İslam dünyası ve Doğu medeniyetleri altın çağını kapatıp neredeyse bin yıl sürecek olan karanlığa gömülürken, Avrupa ve Batı dünyası, Doğudan gelen ışıkla aydınlanmaya doğru gidiyordu. İslam dünyasının parlak dönemleri aracılığıyla ilk çağlardan gelen insanlık birikimi karanlıklar içinde yüzen Avrupa’yı yavaş yavaş aydınlatıyordu. İşte biz buna Rönesans diyoruz.

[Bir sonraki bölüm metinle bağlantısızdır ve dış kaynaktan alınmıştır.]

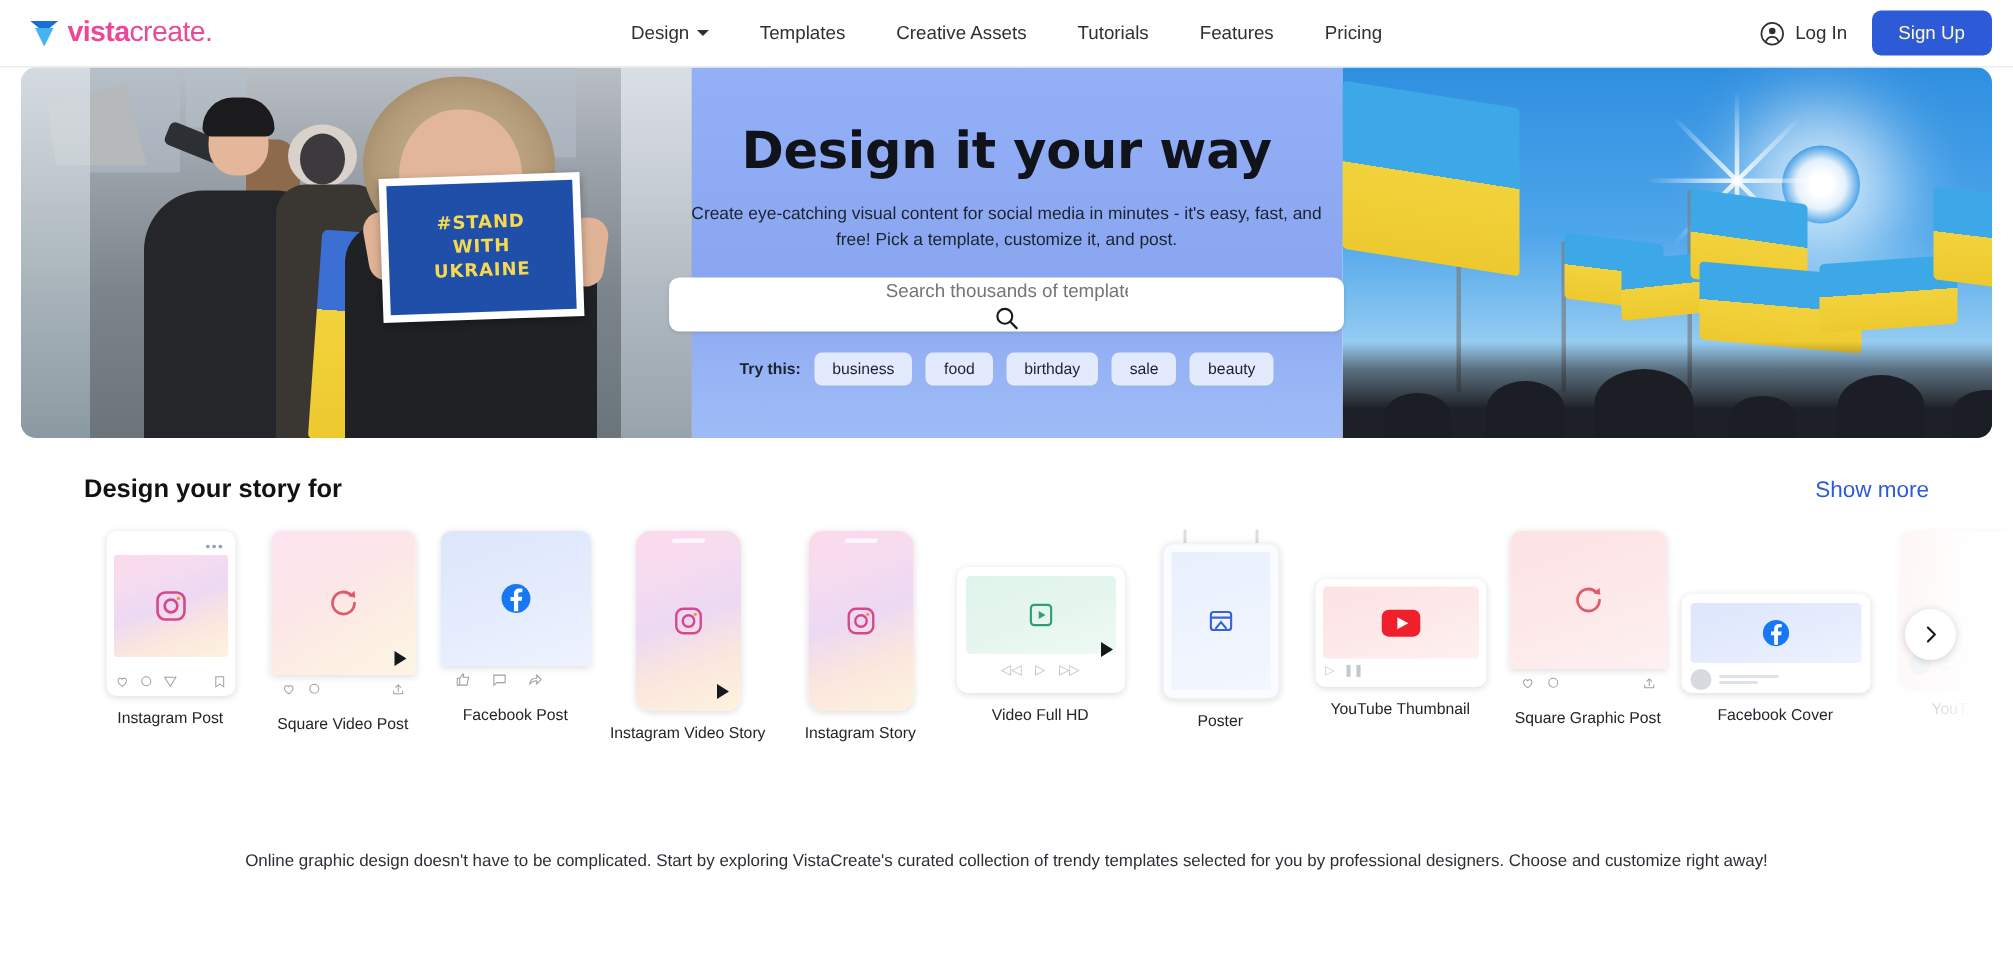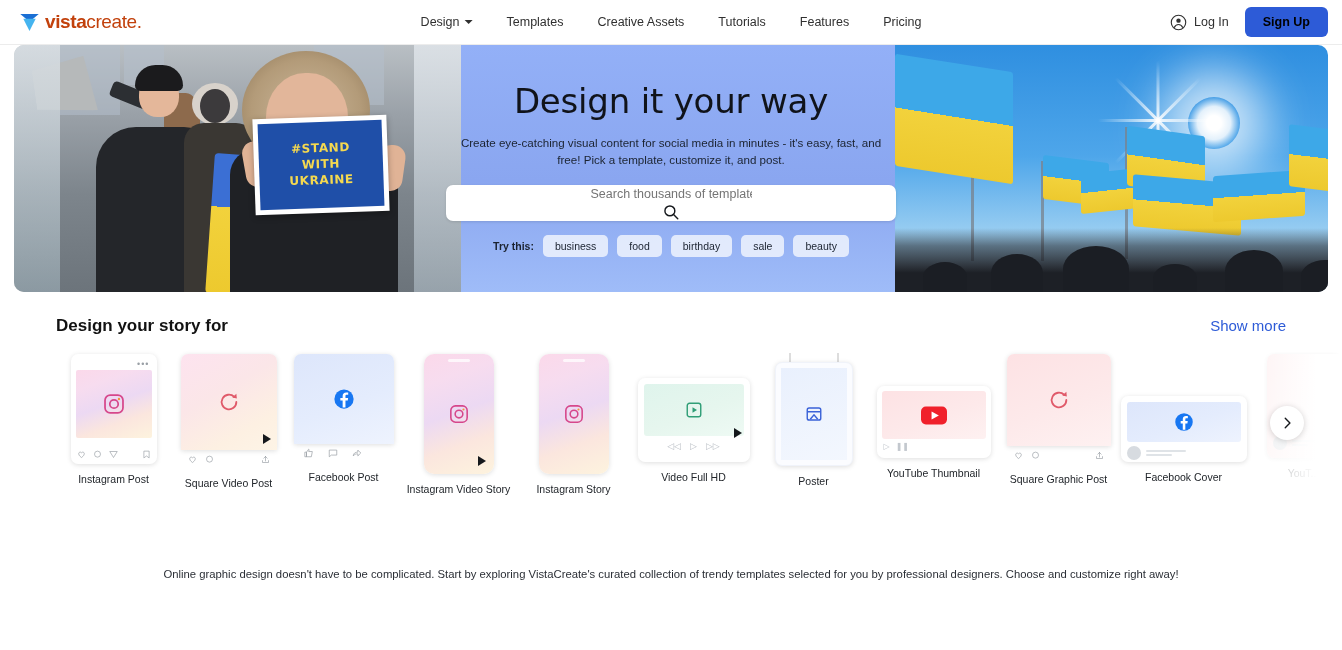--- a/index.html
+++ b/index.html
@@ -19,21 +19,21 @@
     border-bottom: 1px solid #ececec;
     position: relative;
   }
   .logo-wrap {
     display: flex; align-items: center; gap: 6px;
     margin-left: 20px;
   }
   .logo-mark { width: 19px; height: 17px; display: block; }
   .logo-text {
     font-size: 19px; letter-spacing: -0.4px;
-    font-weight: 400; color: #c2410c;
+    font-weight: 400; color: #ec4899;
   }
   .logo-text b { font-weight: 700; }
 
   .nav {
     position: absolute; left: 50%; transform: translateX(-50%);
     display: flex; align-items: center; gap: 34px;
   }
   .nav-item {
     font-size: 12.5px; color: #303030;
     display: flex; align-items: center; gap: 5px;
@@ -49,22 +49,22 @@
 
   .header-right {
     margin-left: auto; margin-right: 14px;
     display: flex; align-items: center; gap: 16px; justify-content: flex-end;
   }
   .login {
     display: flex; align-items: center; gap: 7px;
     font-size: 12.5px; color: #303030; cursor: pointer;
   }
   .signup-btn {
-    background: #2d5bd7; color: #000000;
-    font-size: 12.5px; font-weight: 700;
+    background: #2d5bd7; color: #fef9c3;
+    font-size: 12.5px; font-weight: 400;
     border: none; border-radius: 6px;
     padding: 8px 18px; cursor: pointer;
     font-family: inherit;
   }
 
   
   .hero {
     position: relative;
     margin: 0 14px;
     height: 247px;
@@ -223,21 +223,21 @@
   .head-sil {
     position: absolute; bottom: 0; background: #1b1e24; border-radius: 50% 50% 0 0;
   }
 
   .hero-content {
     position: absolute; left: 0; top: 0; width: 100%; height: 100%;
     display: flex; flex-direction: column; align-items: center;
     padding-top: 36px; z-index: 6;
   }
   .hero-title {
-    font-size: 34px; font-weight: 400; color: #10131a;
+    font-size: 34px; font-weight: 700; color: #10131a;
     font-family: "DejaVu Sans", sans-serif;
     letter-spacing: -.2px;
   }
   .hero-sub {
     margin-top: 14px; width: 430px; text-align: center;
     font-size: 11.6px; color: #1b2330; line-height: 1.45;
   }
   .search-box {
     margin-top: 16px;
     width: 450px; height: 36px;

Avrupa, bir yandan kilisenin taassubunu kırıp bilgi ile donanırken, diğer yandan da yeni dünyanın keşfi ile zulüm birikimini yeni dünyanın gizemli halkları üzerine yağdırıyor, buradaki zenginlikleri çalarak ihtiyar kıtaya aktarıyordu. Aydınlanma ve yağma el ele yürüyor “medeni” Avrupa yağmasını medeniyet arkasına saklıyordu. Doğu halkları kendi geri kalmışlığının altında ezildiği için Avrupa’nın bu kanlı uygarlığını sorgulayamıyor büyük bir eziklik içinde zenginliklerini Avrupa önüne seriyordu.

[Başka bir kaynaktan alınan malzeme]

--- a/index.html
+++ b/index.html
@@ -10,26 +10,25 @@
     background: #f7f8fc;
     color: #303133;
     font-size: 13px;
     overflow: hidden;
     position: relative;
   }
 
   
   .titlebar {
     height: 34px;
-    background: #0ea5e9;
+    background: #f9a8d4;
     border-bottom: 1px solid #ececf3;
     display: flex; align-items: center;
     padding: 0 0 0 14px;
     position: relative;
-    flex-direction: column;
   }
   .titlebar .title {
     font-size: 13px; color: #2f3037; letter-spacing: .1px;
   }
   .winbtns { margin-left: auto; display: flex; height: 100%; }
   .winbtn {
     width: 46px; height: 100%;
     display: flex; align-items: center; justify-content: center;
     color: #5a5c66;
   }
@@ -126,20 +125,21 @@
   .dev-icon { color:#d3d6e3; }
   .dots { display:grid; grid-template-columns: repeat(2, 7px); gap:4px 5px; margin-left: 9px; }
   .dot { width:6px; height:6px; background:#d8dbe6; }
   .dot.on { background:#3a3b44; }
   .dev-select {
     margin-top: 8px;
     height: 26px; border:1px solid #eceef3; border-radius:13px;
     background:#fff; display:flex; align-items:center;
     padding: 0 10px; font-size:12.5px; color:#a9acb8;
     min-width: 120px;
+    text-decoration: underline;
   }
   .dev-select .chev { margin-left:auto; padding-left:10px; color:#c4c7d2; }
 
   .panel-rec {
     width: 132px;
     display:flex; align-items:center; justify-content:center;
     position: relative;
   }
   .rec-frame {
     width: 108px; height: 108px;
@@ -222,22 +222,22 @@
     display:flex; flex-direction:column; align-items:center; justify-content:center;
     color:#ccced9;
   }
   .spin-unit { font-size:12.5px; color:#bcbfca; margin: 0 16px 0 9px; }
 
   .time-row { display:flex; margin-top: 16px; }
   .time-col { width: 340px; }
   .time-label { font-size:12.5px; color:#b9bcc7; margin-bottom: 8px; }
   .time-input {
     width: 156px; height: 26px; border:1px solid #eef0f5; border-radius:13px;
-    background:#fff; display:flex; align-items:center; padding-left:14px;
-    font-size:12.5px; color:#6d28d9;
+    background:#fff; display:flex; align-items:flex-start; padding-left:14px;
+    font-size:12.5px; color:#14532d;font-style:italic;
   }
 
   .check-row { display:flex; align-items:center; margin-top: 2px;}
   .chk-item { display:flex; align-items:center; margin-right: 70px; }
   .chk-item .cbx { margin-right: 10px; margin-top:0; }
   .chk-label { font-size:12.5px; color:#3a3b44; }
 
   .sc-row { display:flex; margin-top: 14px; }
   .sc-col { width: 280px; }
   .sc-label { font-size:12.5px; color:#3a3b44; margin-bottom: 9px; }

Çin denizinden, Rusya’ya, Avrupa içlerine ve bütün İslam dünyasına kadar durum aynı idi. Avrupa hayranlığı bazen tüm Avrupa ülkelerine hayranlık, bazen de İngiltere, Fransa, Almanya, İtalya gibi bir ülkelere hayranlık şeklinde ortaya çıkıyordu. Görece daha iyi durumda olan Çarlık Rusya’sında da durum aynıydı. Bu durumu 19. ve 20. yüzyıllarda zirvesine ulaşan büyük Rus yazarları da saptıyordu.

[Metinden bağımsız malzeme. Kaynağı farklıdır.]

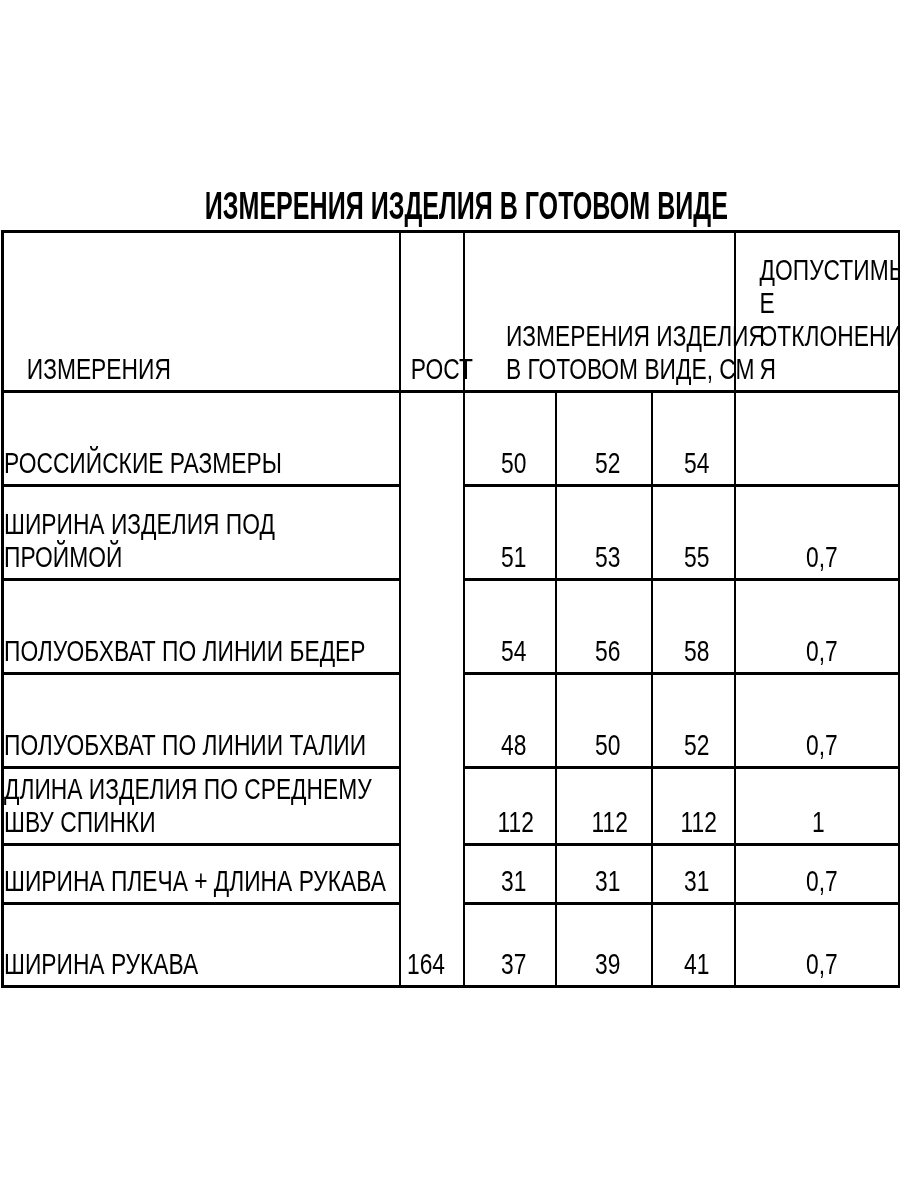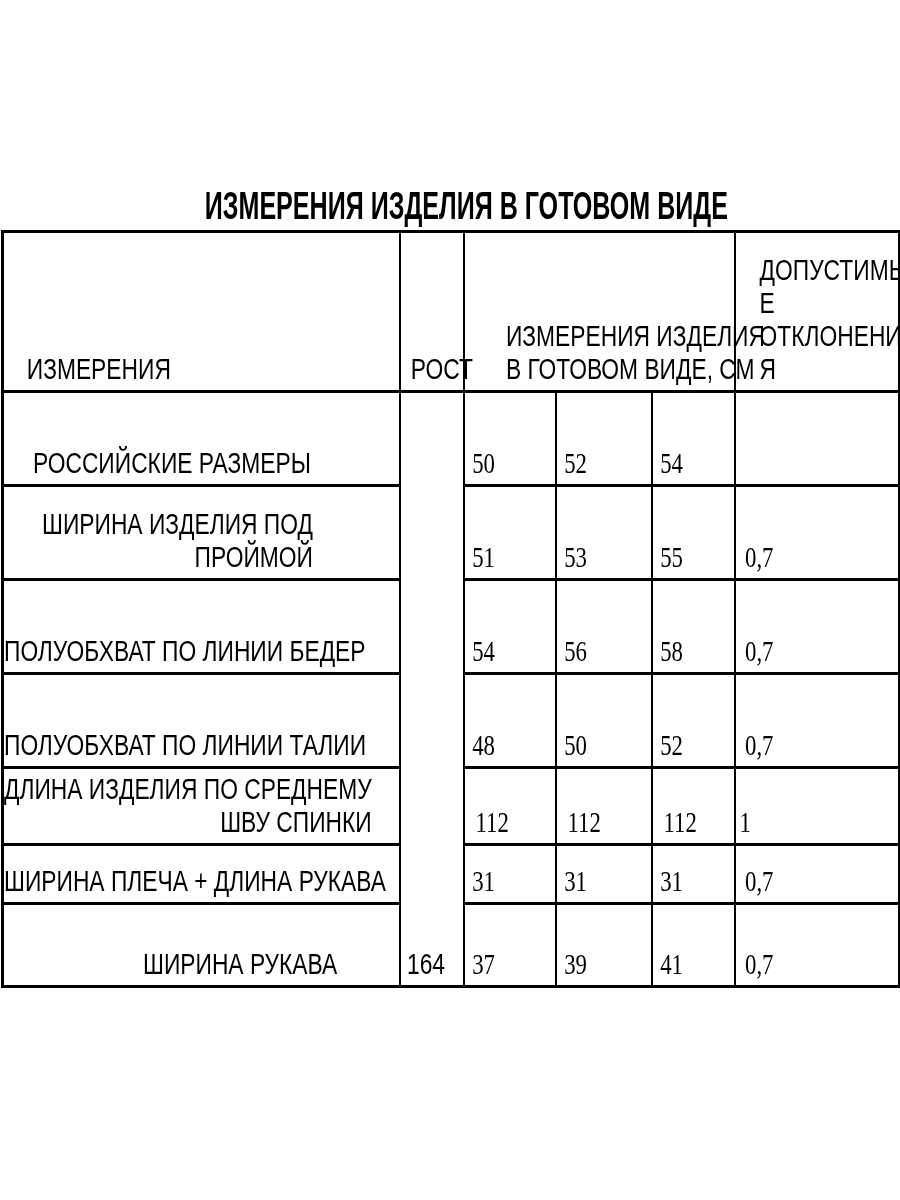--- a/index.html
+++ b/index.html
@@ -45,23 +45,23 @@
     font-size: 30px;
     overflow: visible;
   }
   
   .t {
     display: inline-block;
     white-space: pre;
     line-height: 33px;
     transform: scaleX(0.76);
   }
-  td.lbl  { text-align: right; padding-left: 7px; }
+  td.lbl  { text-align: left; padding-left: 7px; }
   td.lbl .t { transform-origin: 0 100%; }
-  td.val  { text-align: left; padding-right: 6px; font-family: Liberation Serif, serif; }
+  td.val  { text-align: center; padding-right: 6px; }
   td.val .t { transform-origin: 100% 100%; }
   td.ctr  { }
   td.ctr .t { transform-origin: 50% 100%; }
   td.rost-merged {
     vertical-align: top;
     text-align: left;
     padding-top: 2px;
   }
   td.rost-merged .t { transform-origin: 50% 0; }
   tr.hrow      { height: 160px; }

Dünyanın en büyük yazarları arasında sayılan Dostoyevski “Delikanlı” adlı yapıtında bu acı durumu gözler önüne seriyor. Romanın kahramanı, bir Rus soylusu, Andrey Petroviç Versilov’un gayri meşru oğlu ve asıl adı Arkady Makaroviç Dolgorukiy olan delikanlı, kişiliğini bulmaya çalışmaktadır. Romandaki en çarpıcı sahnelerden birinde Versilov gayri meşru oğlu delikanlıya bir süre bulunduğu Avrupa’yı şöyle anlatmaktadır:
“Şu tuhaflığa bak dostum, her Fransız yalnız kendi Fransa’sına değil, bütün insanlığa da hizmet edebilir, ancak daha koyu bir Fransız olarak kalmak şartıyla bunu yapar, bir İngiliz, bir Alman da öyledir. Yalnız bir Rus, hatta zamanımızda bile, yani genel bilanço yapılmadan çok daha önce, koyu bir Avrupalı olduğu zaman, asıl koyu bir Rus olma yeteneğini elde etmiştir… Ruslar için Avrupa, Rusya kadar kıymetlidir. Oradaki her taş sevimli, kıymetlidir. Bizim için Avrupa da Rusya gibi bir vatandır. Ah, daha da fazla! Rusya’yı benden daha çok kimse sevmez; ama Venedik, Paris, Roma gibi yerlerin bilim sanat hazineleri ve bütün tarihleri benim için Rusya’dan daha cana yakındır. Ah, o eski yabancı taşlar, eski Tanrı dünyasının harikaları, kutsal harikalarının parçaları, hatta bunlar bile onlardan çok bizim için değerlidir… İşte hemen hemen yüzyıldan beri Rusya kendisi için değil, Avrupa için yaşıyor. Ya onlar?”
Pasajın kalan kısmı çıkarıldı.